What Remains of Edith Finch is the second game from Giant Sparrow, the studio behind the whimsical ink-splash game, Unfinished Swan. The game is a visual departure from Unfinished Swan, eschewing the stark black and white for more realistic visuals by an artist whose background includes Call of Duty. However, What Remains is still a game about storytelling and one that proves how seamlessly magical realism fits with video games.
Magical realism is a largely literary genre that uses magical and fantastical elements in an otherwise realistic narrative setting. Do not confuse magical realism with realistic magic, which is just a technical aspect of writing fantasy . It is distinct from fantasy because it is not escapist storytelling that wonders what if there were wizards or what if we could fly. Magical realism uses magic as an expression of the internal world of the characters in a story and that’s exactly how What Remains of Edith Finch employs these literary techniques.
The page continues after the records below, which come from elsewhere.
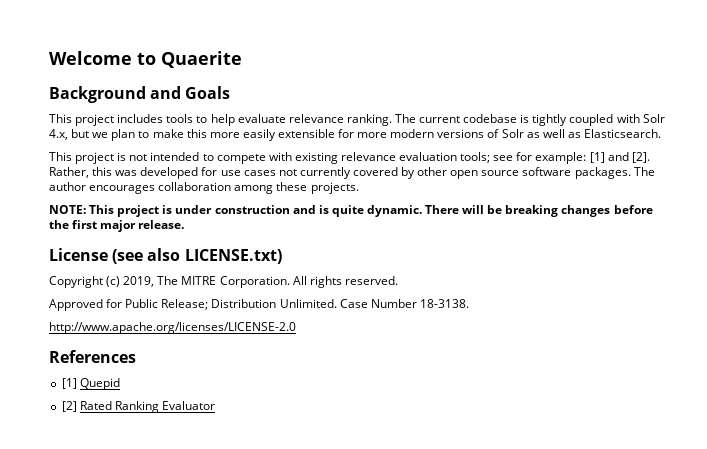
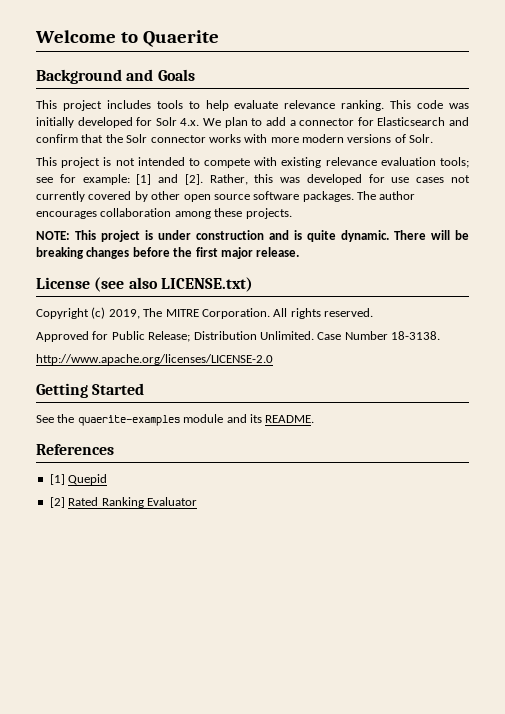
[394,114,665,126] [49,129,661,141] The current codebase is tightly coupled with Solr 4.x, but we plan to make this more easily extensible for more modern versions of Solr as well as Elasticsearch. -> [390,100,470,109] [36,117,470,128] [36,134,434,143] This code was initially developed for Solr 4.x. We plan to add a connector for Elasticsearch and confirm that the Solr connector works with more modern versions of Solr.
(296, 328) none -> [36,383,145,398] [36,414,315,426] // Getting Started // See the quaerite-examples module and its README.

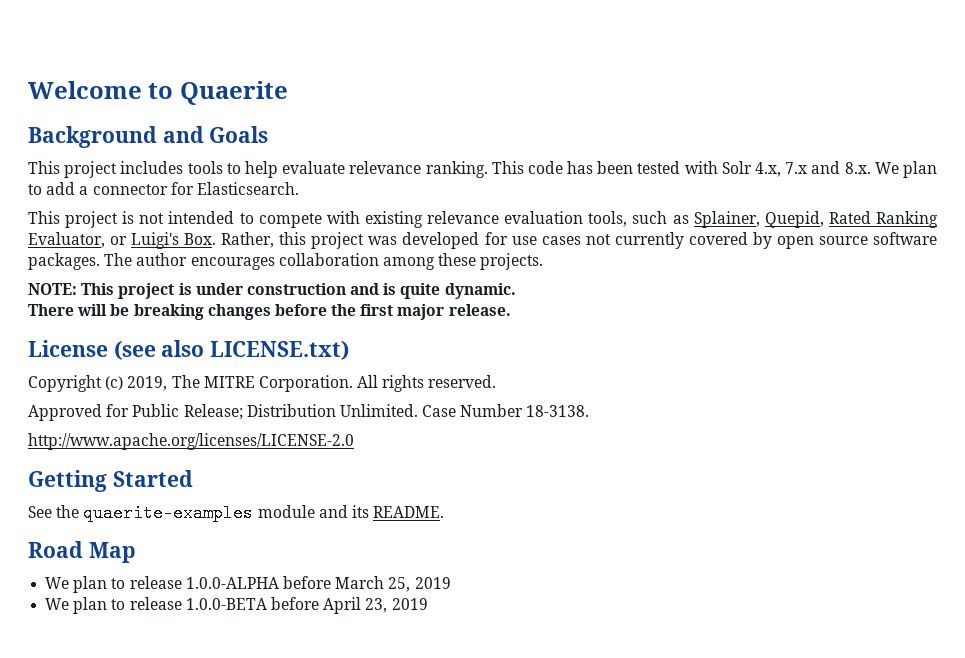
[449,103,470,109] [36,117,200,128] was initially developed for Solr 4.x. -> [567,161,871,177] has been tested with Solr 4.x, 7.x and 8.x.
[377,117,470,126] [36,134,434,143] Elasticsearch and confirm that the Solr connector works with more modern versions of Solr. -> [196,182,299,195] Elasticsearch.
[440,157,470,168] [36,174,203,185] tools; see for example: [1] and [2]. -> [588,211,939,228] [28,232,217,249] tools, such as Splainer, Quepid, Rated Ranking Evaluator, or Luigi's Box.
(274, 178) none -> [311,232,365,249] project
[151,191,181,200] other -> (772, 240) none
(389, 236) none -> (516, 291) //
[36,444,114,455] [49,474,108,485] [49,497,197,508] References // [1] Quepid // [2] Rated Ranking Evaluator -> [28,541,136,563] [45,576,451,593] [45,597,428,614] Road Map // We plan to release 1.0.0-ALPHA before March 25, 2019 // We plan to release 1.0.0-BETA before April 23, 2019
What Remains is the story of the last surviving member of the cursed Finch family returning to her family home to find out what happened to her relatives. Each room of the house belongs to a dead Finch and the first-person narrative adventure places the player inside the head of every character’s last moments. From a child on a swing to a young scream queen actress and even an infant.
I’m at pains to say too much about What Remains because it’s such an incredible experience to play and the less you know, the greater the impact. However, the creative director, Ian Dallas has quite openly discussed an early sequence involving the tale of Molly Finch. Ten year-old Molly describes the night her mother sent her to bed without any supper, in classic fairy tale style. Molly scratches around for things to eat, but her hunger can’t be sated and she transforms into a cat and chases and eats a bird. She then transforms into an owl and as the player you must hunt rabbits, which are consumed with a gruesome crunching of bones.
In another sequence, a family wedding is disturbed by a huge wind, which sweeps everything up in its path, including the wedding marquee and the words narrated by the player character. Unlike a game like Life is Strange, where the huge tornado is seen as a threat that the characters react to by screaming or hunkering down in the diner, the characters in What Remains just see the extraordinary or magical as a part of life. And that’s the point of magical realism.
In my interview with Dallas, he cited Gabriel Garcia Marquez (the godfather of magical realism) as an influence, as well as weird fiction, such as H P Lovecraft. However, it’s Marquez’s epic One Hundred Years of Solitude, following seven generations of one family in the fictional Latin American village of Macondo that Dallas says is the biggest influence on the game.
Much like One Hundred Years, which includes ghosts, flying carpets and a river of blood, What Remains transports players through the bodies of different animals, a game within a game and a fantastic musical water sequence that could have been taken from Disney’s Fantasia.
As I delighted in What Remains, all I could think was why haven’t more games used magical realism. The first-person perspective and the interactive aspect of the game makes the effect of magical realism even more powerful. In one scene I was operating the right stick to perform a mundane action in the ‘real’ world and using the left stick to navigate through a fantasy world, with the images overlaid on top of each other. No other medium could transport me into two states of mind simultaneously like that.
Magical realism is used to explore the internal world of characters and games spend a lot of time trying to immerse gamers in new worlds and experience. This is why magical realism is the perfect genre for games. Not only are gamers open to the magical and fantastical, but we also delight in the wonder of realism, such as a coffee cup ring on a well-rendered table or a scabby knee. We enjoy the magical and the mysterious and a good dose of reality, which makes gamers the perfect audience for magical realism.
The upcoming game 29 is an upcoming title, which experiment with magical realism, so look out for it. Kentucky Route Zero is a magical realist point-and-click adventure in four parts, with a hint of rural noir. I just hope the success of What Remains of Edith Finch is the start of a new trend in magical realism in games.